Final mistakes and their corrections

I found out I was multiplying the class prior (the prob of finding that class given any document) by every token probability. This is not correct it should be:

Let ci = class prior prob for class i
Let ti = token prior prob for token i
P = ci+t1+t2+t3...+tn

Instead i was doing

P = (ci+t1)+(ci+t2)+(ci+t3)....+(ci+tn)

I've also rejigged the number of tokens the classifier uses to classify the document. I want to allow all tokens to be used. But it tends to get biased by words that occur in all the classes or 2 or 3 of the classes. So even though i've eliminated the stoplist for a nicer statistical calculation, I still have a static limit of the 50 most differentially used tokens between classes.
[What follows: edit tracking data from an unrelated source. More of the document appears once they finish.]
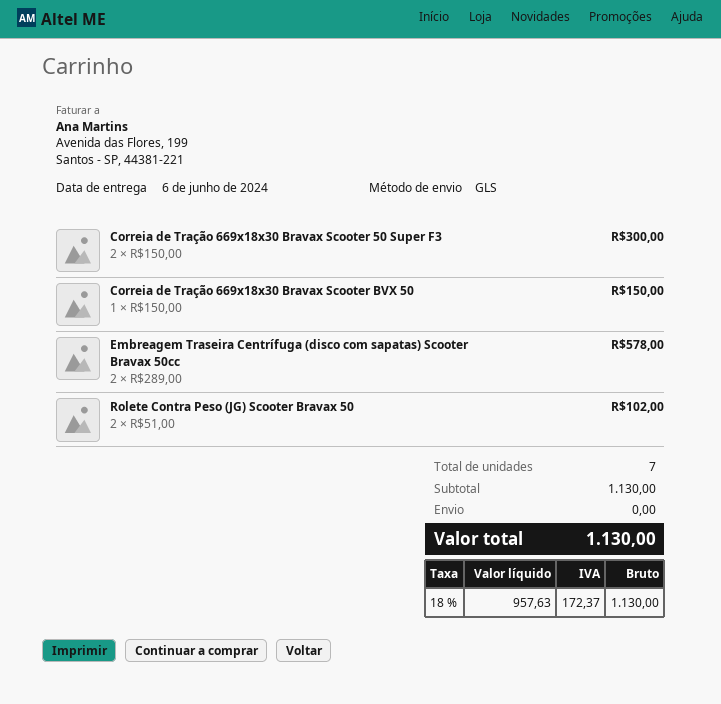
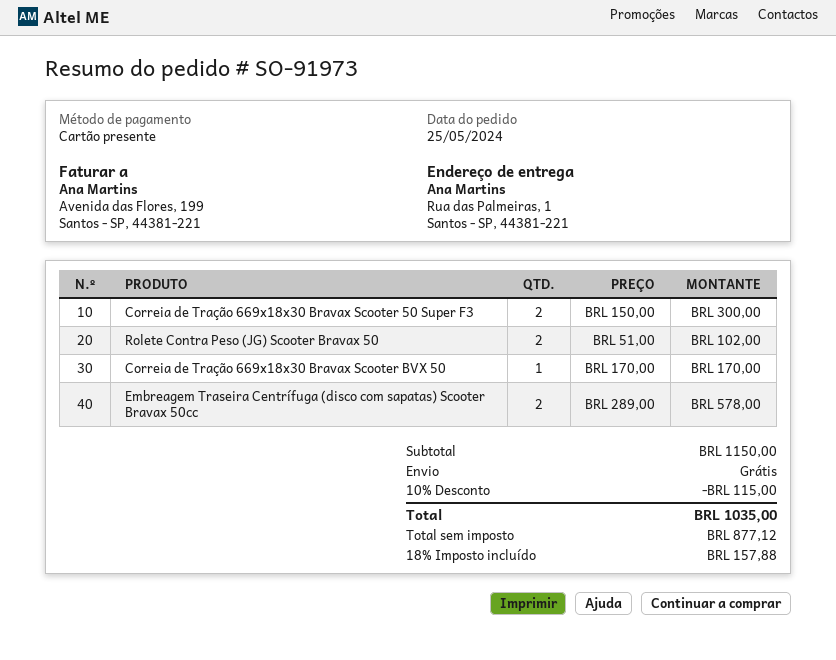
Correia de Tração 669x18x30 Bravax Scooter BVX 50: 1 x 150.00 = 150.00 -> 1 x 170.00 = 170.00
subtotal: 1130.00 -> 1150.00
discount: none -> 10% = 115.00
net: 957.63 -> 877.12
tax: 18% = 172.37 -> 18% = 157.88
total: 1130.00 -> 1035.00

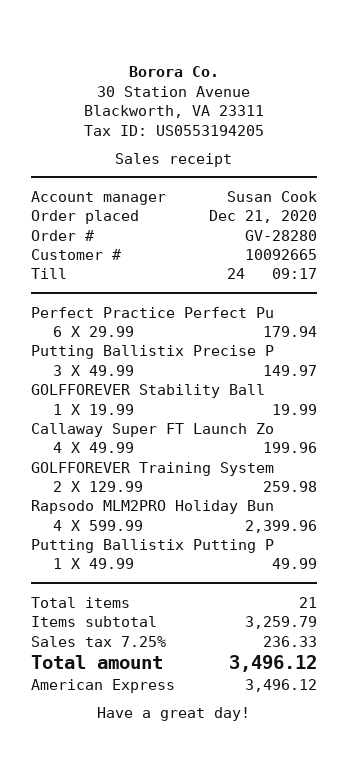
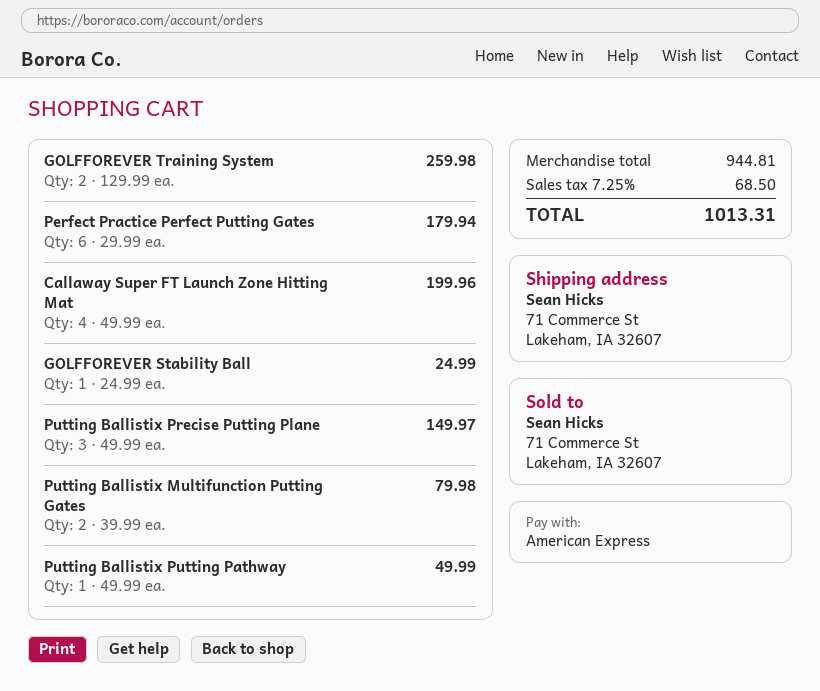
GOLFFOREVER Stability Ball: 1 x 19.99 = 19.99 -> 1 x 24.99 = 24.99
Rapsodo MLM2PRO Holiday Bun: 4 x 599.99 = 2399.96 -> none
Putting Ballistix Multifunction Putting Gates: none -> 2 x 39.99 = 79.98
subtotal: 3259.79 -> 944.81
tax: 7.25% = 236.33 -> 7.25% = 68.50
total: 3496.12 -> 1013.31

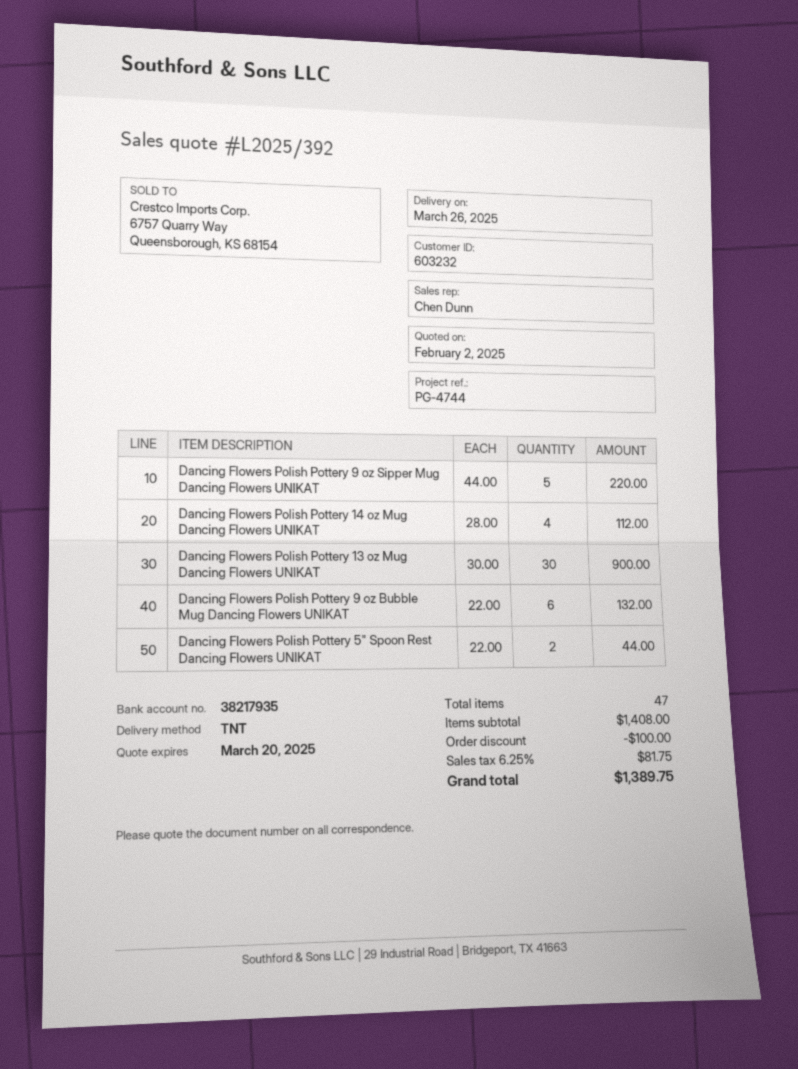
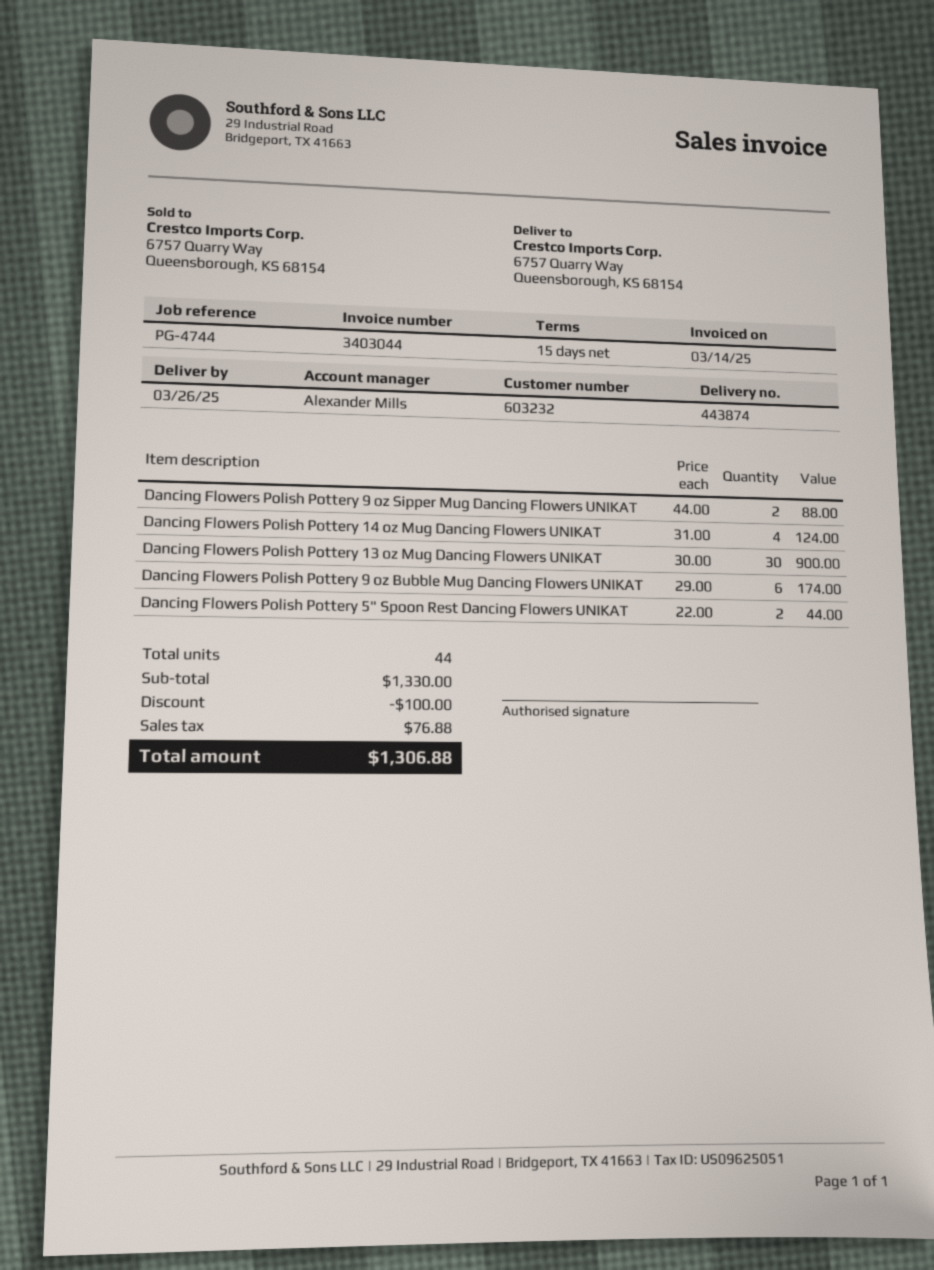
sales rep: Chen Dunn -> Alexander Mills
Dancing Flowers Polish Pottery 9 oz Sipper Mug Dancing Flowers UNIKAT: 5 x 44.00 = 220.00 -> 2 x 44.00 = 88.00
Dancing Flowers Polish Pottery 14 oz Mug Dancing Flowers UNIKAT: 4 x 28.00 = 112.00 -> 4 x 31.00 = 124.00
Dancing Flowers Polish Pottery 9 oz Bubble Mug Dancing Flowers UNIKAT: 6 x 22.00 = 132.00 -> 6 x 29.00 = 174.00
total quantity: 47 -> 44
subtotal: 1408.00 -> 1330.00
tax: 81.75 -> 76.88
total: 1389.75 -> 1306.88

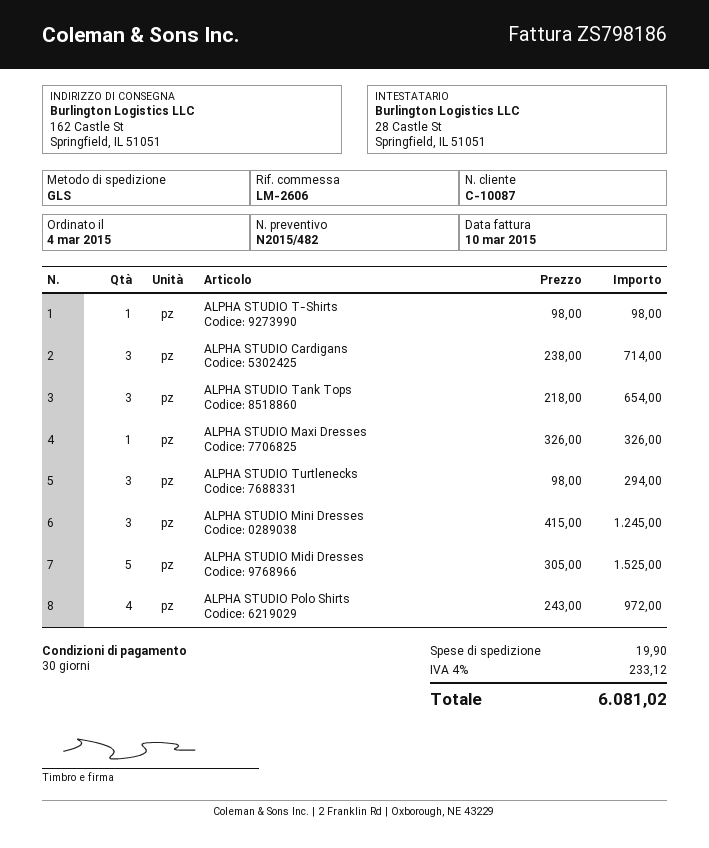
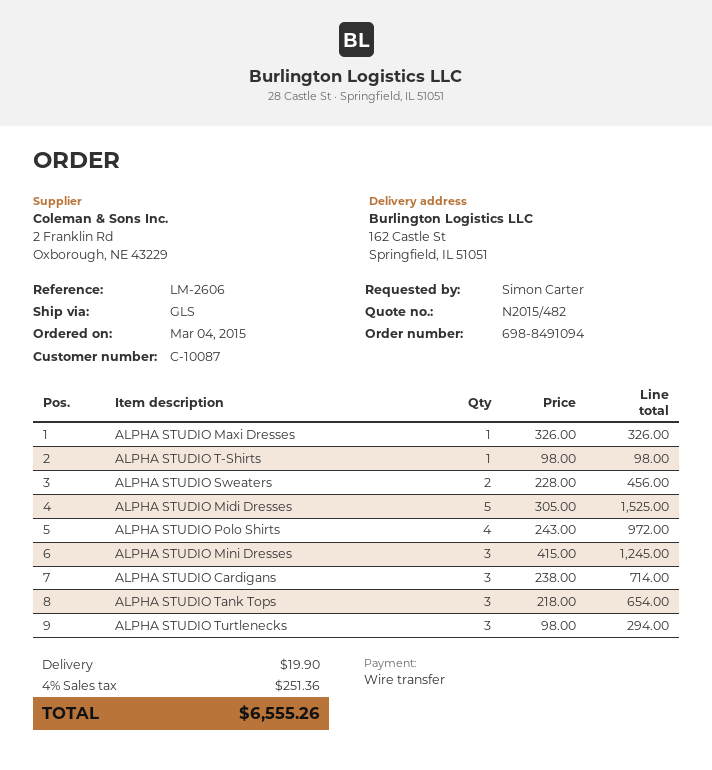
ALPHA STUDIO Sweaters: none -> 2 x 228.00 = 456.00
tax: 4% = 233.12 -> 4% = 251.36
total: 6081.02 -> 6555.26

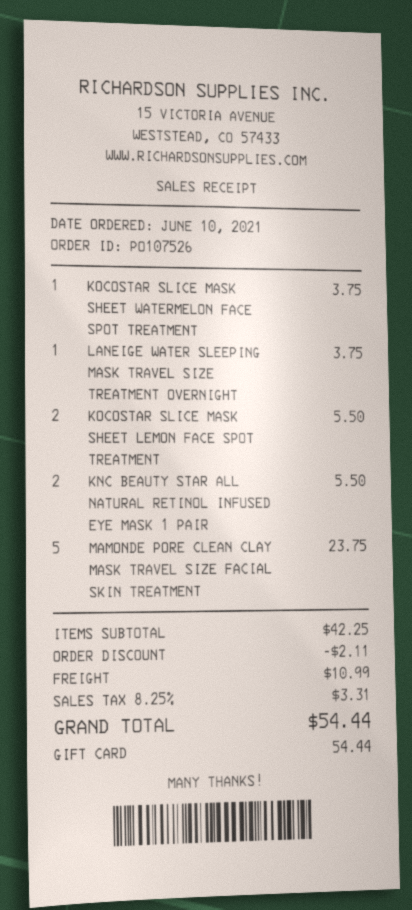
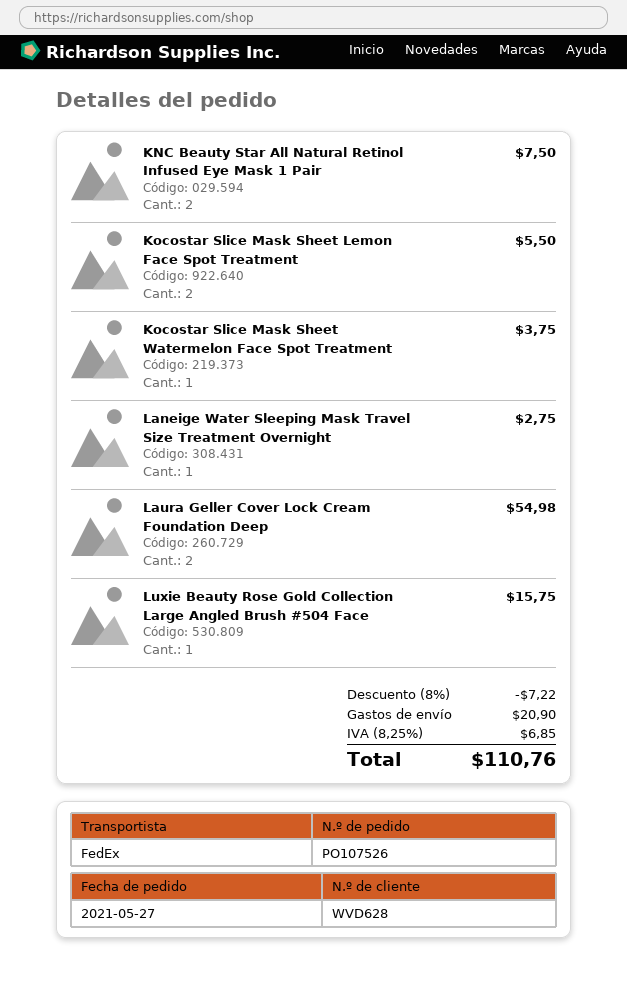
order date: 2021-06-10 -> 2021-05-27
LANEIGE WATER SLEEPING MASK TRAVEL SIZE TREATMENT OVERNIGHT: 1 for 3.75 -> 1 for 2.75
KNC BEAUTY STAR ALL NATURAL RETINOL INFUSED EYE MASK 1 PAIR: 2 for 5.50 -> 2 for 7.50
MAMONDE PORE CLEAN CLAY MASK TRAVEL SIZE FACIAL SKIN TREATMENT: 5 for 23.75 -> none
Laura Geller Cover Lock Cream Foundation Deep: none -> 2 for 54.98
Luxie Beauty Rose Gold Collection Large Angled Brush #504 Face: none -> 1 for 15.75
discount: 2.11 -> 7.22
shipping: 10.99 -> 20.90
tax: 8.25% = 3.31 -> 8.25% = 6.85
total: 54.44 -> 110.76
Never mind.
Latest results are really good.
The best yet (from 10,000 sections)

Sect Corr Incor Precis Recall F-Measure
INTROD 1910 824 0.6986 0.7755 0.735
METHOD 2018 837 0.7068 0.9177 0.7986
RESULT 1469 783 0.6523 0.8871 0.7518
DISCUS 2079 80 0.9629 0.5646 0.7119
Correct: 7476 proportion correct: 0.7476 percentage correct: 74.76
Incorrect: 2524 proportion incorrect: 0.2524 percentage incorrect: 25.240000000000002

However you do have to remember that the testing is based on the documents it was traiend on. Which has obvious implications. However because its a statistical classifier I feel ok about using the same documents for training and testing. However i will prepare a proper independent test data set when im fully happy with it.